• [WHAT YOU NEED TO DO] Down to the last line, repeat the entries exactly and drop any image.

• [DATA]
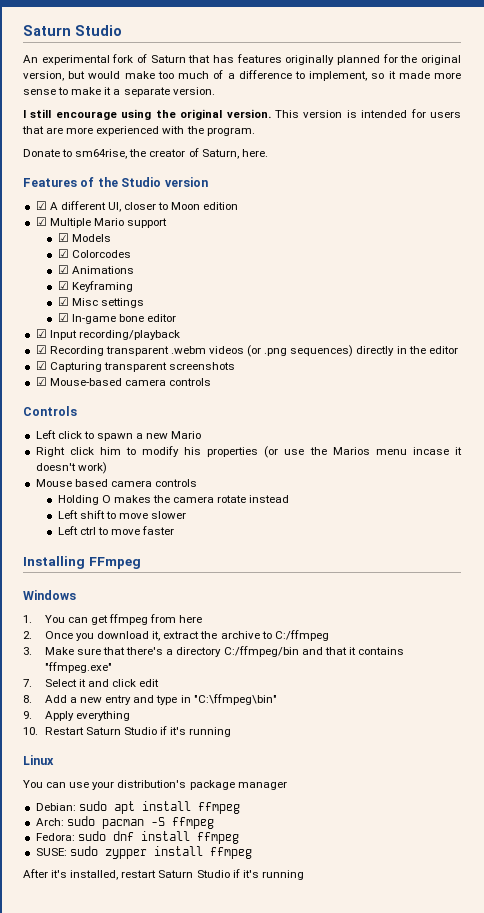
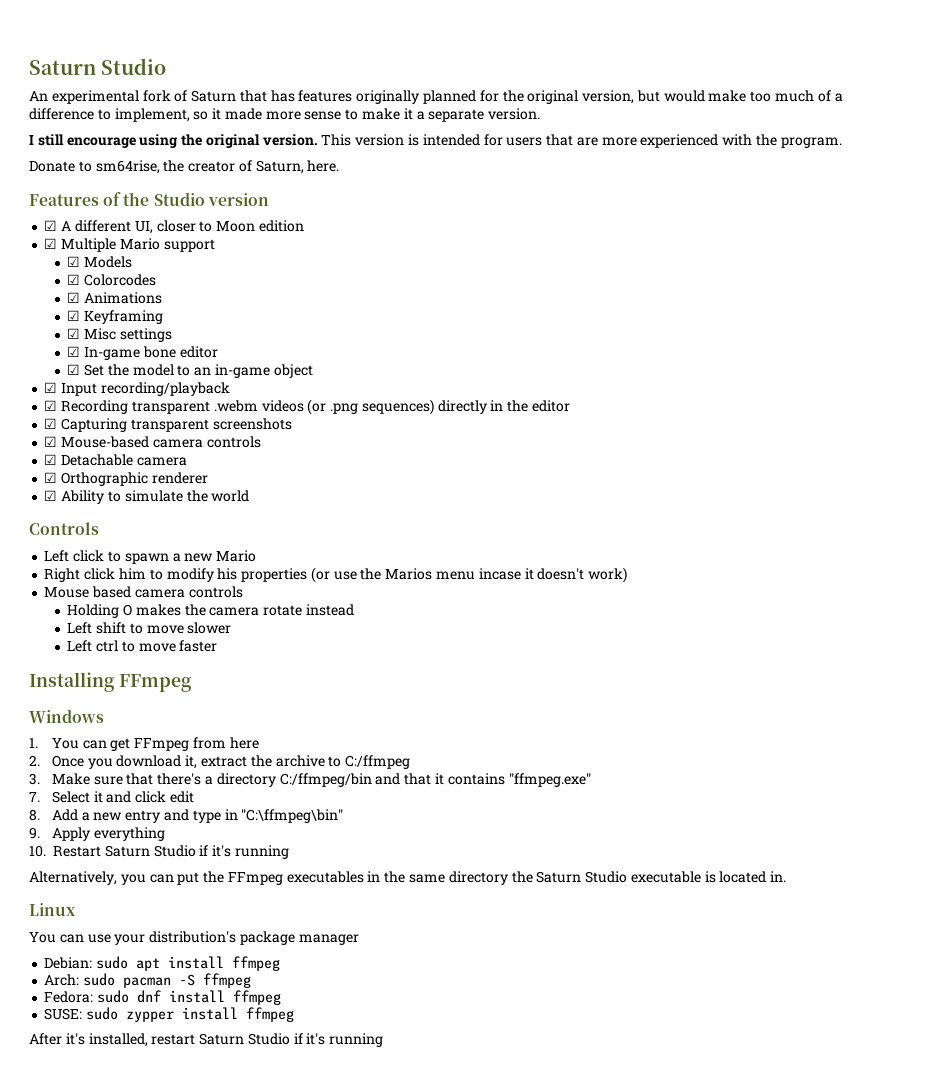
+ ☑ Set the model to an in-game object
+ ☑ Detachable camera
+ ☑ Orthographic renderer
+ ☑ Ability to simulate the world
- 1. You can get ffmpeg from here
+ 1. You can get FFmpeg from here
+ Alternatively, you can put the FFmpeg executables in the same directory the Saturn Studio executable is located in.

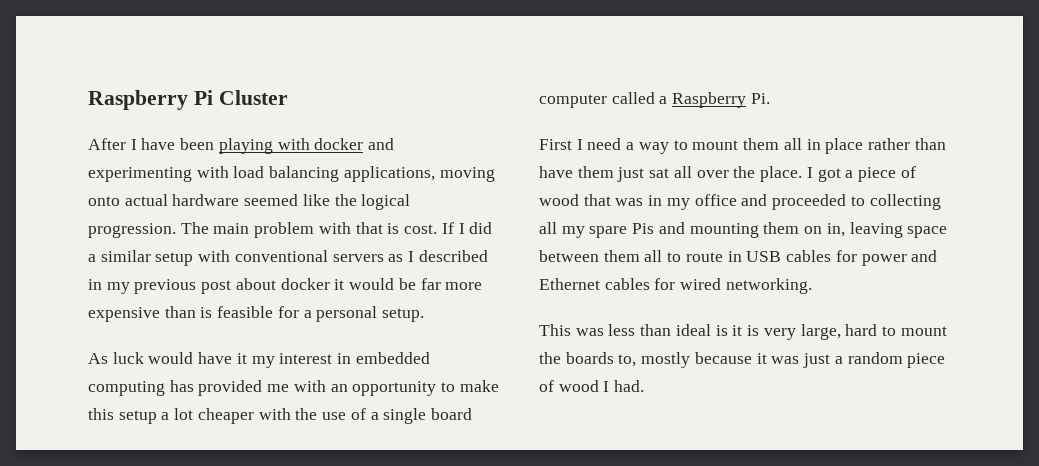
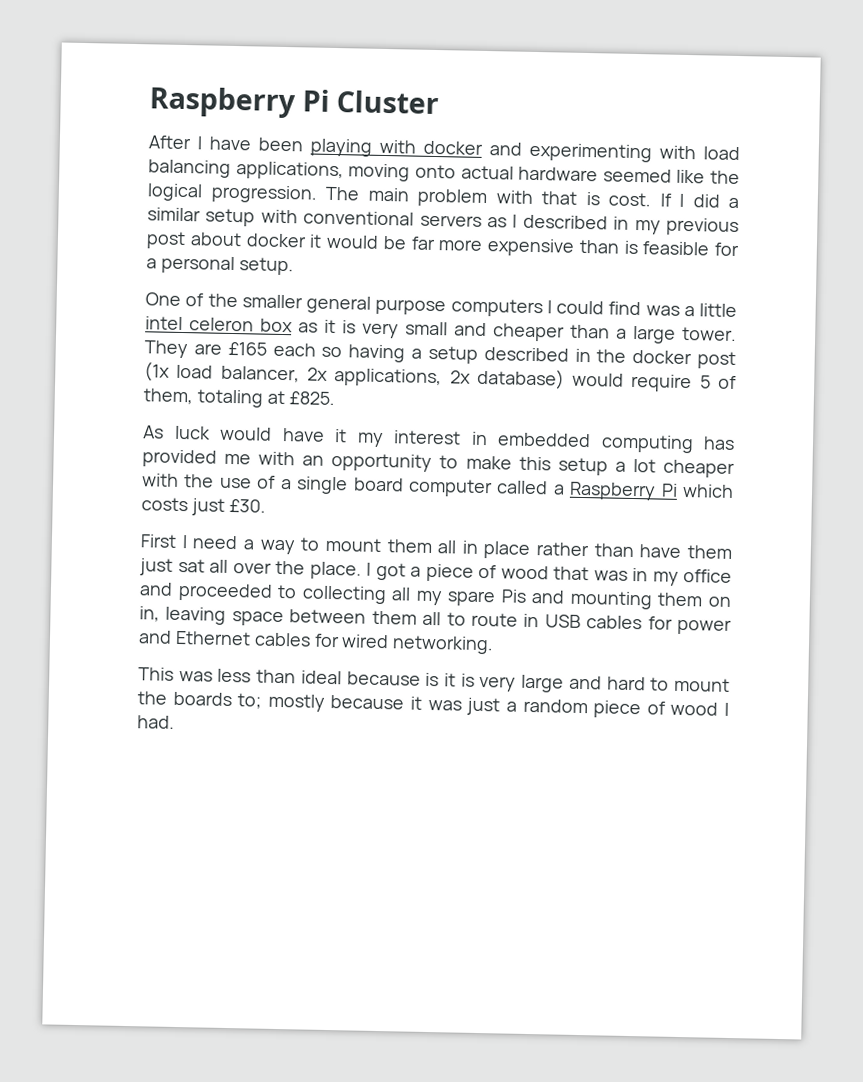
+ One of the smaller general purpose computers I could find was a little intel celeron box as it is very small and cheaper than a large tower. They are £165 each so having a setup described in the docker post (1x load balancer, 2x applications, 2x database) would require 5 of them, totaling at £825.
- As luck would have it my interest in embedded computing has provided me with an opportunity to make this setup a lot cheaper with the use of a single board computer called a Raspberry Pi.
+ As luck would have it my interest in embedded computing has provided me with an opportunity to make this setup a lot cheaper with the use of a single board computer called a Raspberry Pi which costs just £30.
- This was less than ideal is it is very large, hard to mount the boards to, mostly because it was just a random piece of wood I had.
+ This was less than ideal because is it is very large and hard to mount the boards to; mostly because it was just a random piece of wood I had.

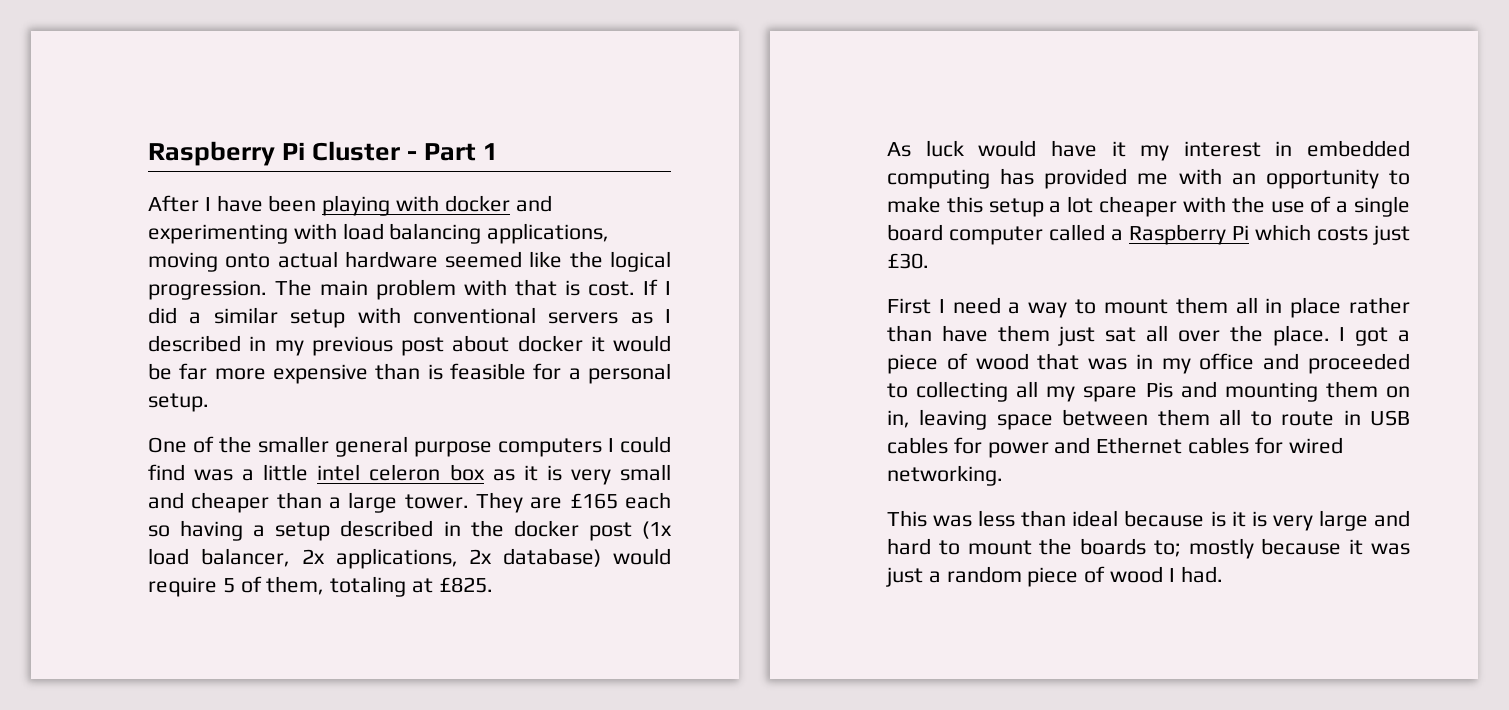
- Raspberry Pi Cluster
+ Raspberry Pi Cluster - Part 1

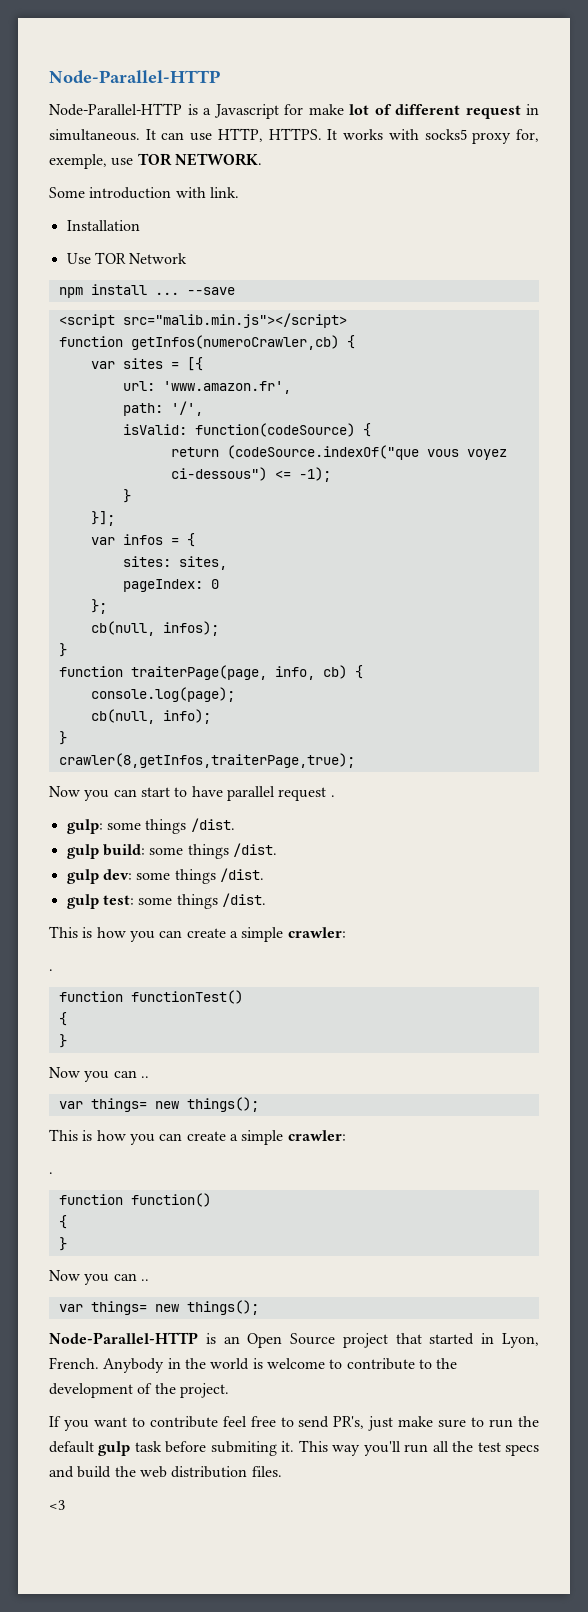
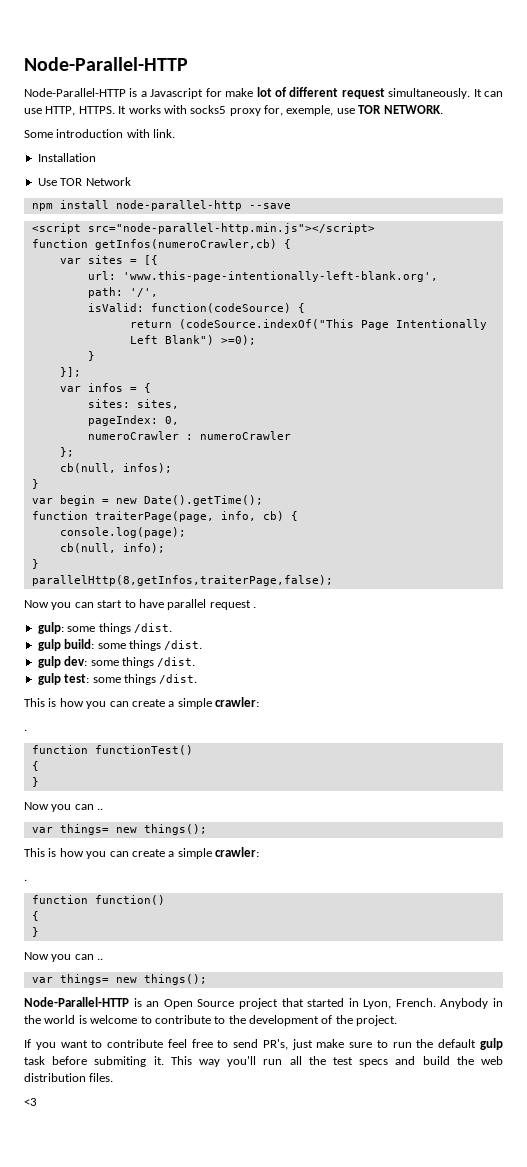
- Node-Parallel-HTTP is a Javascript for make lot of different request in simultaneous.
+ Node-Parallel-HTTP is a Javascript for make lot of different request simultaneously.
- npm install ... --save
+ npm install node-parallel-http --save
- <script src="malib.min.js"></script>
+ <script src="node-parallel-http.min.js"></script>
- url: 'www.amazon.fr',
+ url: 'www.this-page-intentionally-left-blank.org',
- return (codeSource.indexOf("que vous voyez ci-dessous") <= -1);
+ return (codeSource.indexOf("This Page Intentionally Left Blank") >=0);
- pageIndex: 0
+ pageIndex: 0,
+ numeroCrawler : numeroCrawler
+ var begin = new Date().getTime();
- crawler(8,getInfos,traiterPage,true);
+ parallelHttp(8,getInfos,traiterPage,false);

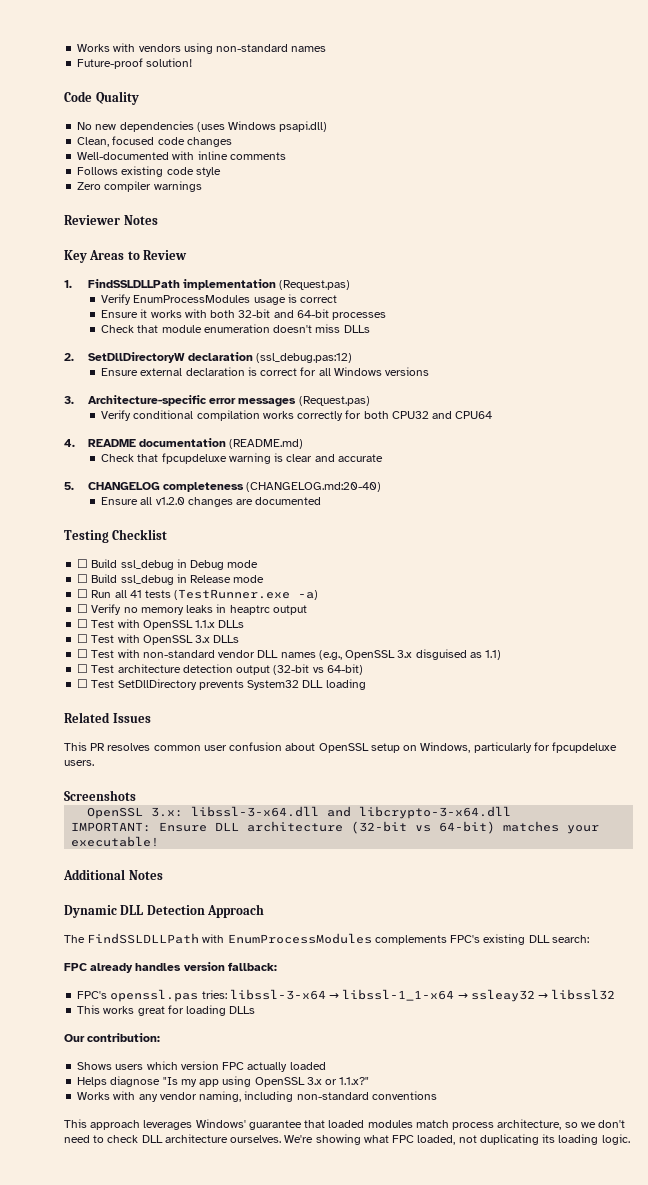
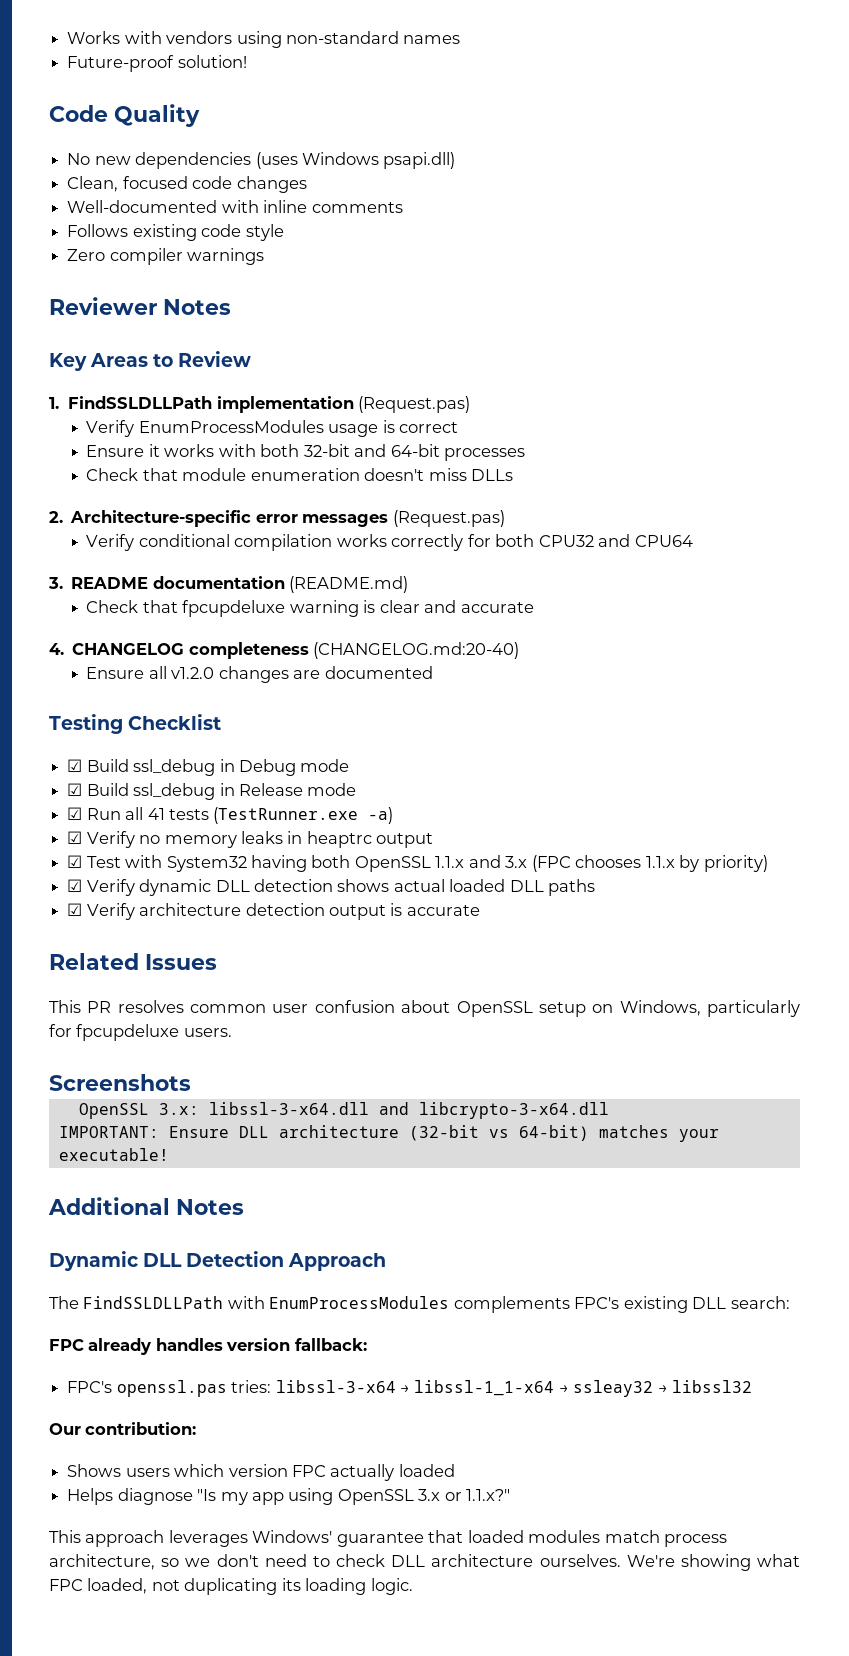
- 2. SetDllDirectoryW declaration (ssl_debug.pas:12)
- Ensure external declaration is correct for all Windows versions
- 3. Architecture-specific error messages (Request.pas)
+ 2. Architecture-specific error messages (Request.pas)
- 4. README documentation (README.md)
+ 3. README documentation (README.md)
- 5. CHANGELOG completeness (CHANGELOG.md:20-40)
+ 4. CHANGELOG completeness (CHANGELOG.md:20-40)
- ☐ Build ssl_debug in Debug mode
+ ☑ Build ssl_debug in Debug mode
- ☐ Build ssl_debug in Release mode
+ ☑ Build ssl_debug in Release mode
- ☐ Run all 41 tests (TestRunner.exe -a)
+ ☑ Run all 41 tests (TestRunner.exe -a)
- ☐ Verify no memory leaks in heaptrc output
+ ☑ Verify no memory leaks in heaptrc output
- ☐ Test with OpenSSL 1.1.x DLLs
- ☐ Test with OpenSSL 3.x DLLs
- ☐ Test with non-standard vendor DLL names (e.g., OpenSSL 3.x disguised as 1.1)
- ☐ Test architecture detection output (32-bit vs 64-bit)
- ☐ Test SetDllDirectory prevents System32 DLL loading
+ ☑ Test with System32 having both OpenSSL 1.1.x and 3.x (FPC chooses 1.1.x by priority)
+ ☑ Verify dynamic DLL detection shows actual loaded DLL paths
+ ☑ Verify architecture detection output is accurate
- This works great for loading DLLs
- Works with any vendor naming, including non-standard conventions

• [ANSWER BOX]
+ ☑ Set the model to an in-game object
+ ☑ Detachable camera
+ ☑ Orthographic renderer
+ ☑ Ability to simulate the world
- 1. You can get ffmpeg from here
+ 1. You can get FFmpeg from here
+ Alternatively, you can put the FFmpeg executables in the same directory the Saturn Studio executable is located in.

+ One of the smaller general purpose computers I could find was a little intel celeron box as it is very small and cheaper than a large tower. They are £165 each so having a setup described in the docker post (1x load balancer, 2x applications, 2x database) would require 5 of them, totaling at £825.
- As luck would have it my interest in embedded computing has provided me with an opportunity to make this setup a lot cheaper with the use of a single board computer called a Raspberry Pi.
+ As luck would have it my interest in embedded computing has provided me with an opportunity to make this setup a lot cheaper with the use of a single board computer called a Raspberry Pi which costs just £30.
- This was less than ideal is it is very large, hard to mount the boards to, mostly because it was just a random piece of wood I had.
+ This was less than ideal because is it is very large and hard to mount the boards to; mostly because it was just a random piece of wood I had.

- Raspberry Pi Cluster
+ Raspberry Pi Cluster - Part 1

- Node-Parallel-HTTP is a Javascript for make lot of different request in simultaneous.
+ Node-Parallel-HTTP is a Javascript for make lot of different request simultaneously.
- npm install ... --save
+ npm install node-parallel-http --save
- <script src="malib.min.js"></script>
+ <script src="node-parallel-http.min.js"></script>
- url: 'www.amazon.fr',
+ url: 'www.this-page-intentionally-left-blank.org',
- return (codeSource.indexOf("que vous voyez ci-dessous") <= -1);
+ return (codeSource.indexOf("This Page Intentionally Left Blank") >=0);
- pageIndex: 0
+ pageIndex: 0,
+ numeroCrawler : numeroCrawler
+ var begin = new Date().getTime();
- crawler(8,getInfos,traiterPage,true);
+ parallelHttp(8,getInfos,traiterPage,false);

- 2. SetDllDirectoryW declaration (ssl_debug.pas:12)
- Ensure external declaration is correct for all Windows versions
- 3. Architecture-specific error messages (Request.pas)
+ 2. Architecture-specific error messages (Request.pas)
- 4. README documentation (README.md)
+ 3. README documentation (README.md)
- 5. CHANGELOG completeness (CHANGELOG.md:20-40)
+ 4. CHANGELOG completeness (CHANGELOG.md:20-40)
- ☐ Build ssl_debug in Debug mode
+ ☑ Build ssl_debug in Debug mode
- ☐ Build ssl_debug in Release mode
+ ☑ Build ssl_debug in Release mode
- ☐ Run all 41 tests (TestRunner.exe -a)
+ ☑ Run all 41 tests (TestRunner.exe -a)
- ☐ Verify no memory leaks in heaptrc output
+ ☑ Verify no memory leaks in heaptrc output
- ☐ Test with OpenSSL 1.1.x DLLs
- ☐ Test with OpenSSL 3.x DLLs
- ☐ Test with non-standard vendor DLL names (e.g., OpenSSL 3.x disguised as 1.1)
- ☐ Test architecture detection output (32-bit vs 64-bit)
- ☐ Test SetDllDirectory prevents System32 DLL loading
+ ☑ Test with System32 having both OpenSSL 1.1.x and 3.x (FPC chooses 1.1.x by priority)
+ ☑ Verify dynamic DLL detection shows actual loaded DLL paths
+ ☑ Verify architecture detection output is accurate
- This works great for loading DLLs
- Works with any vendor naming, including non-standard conventions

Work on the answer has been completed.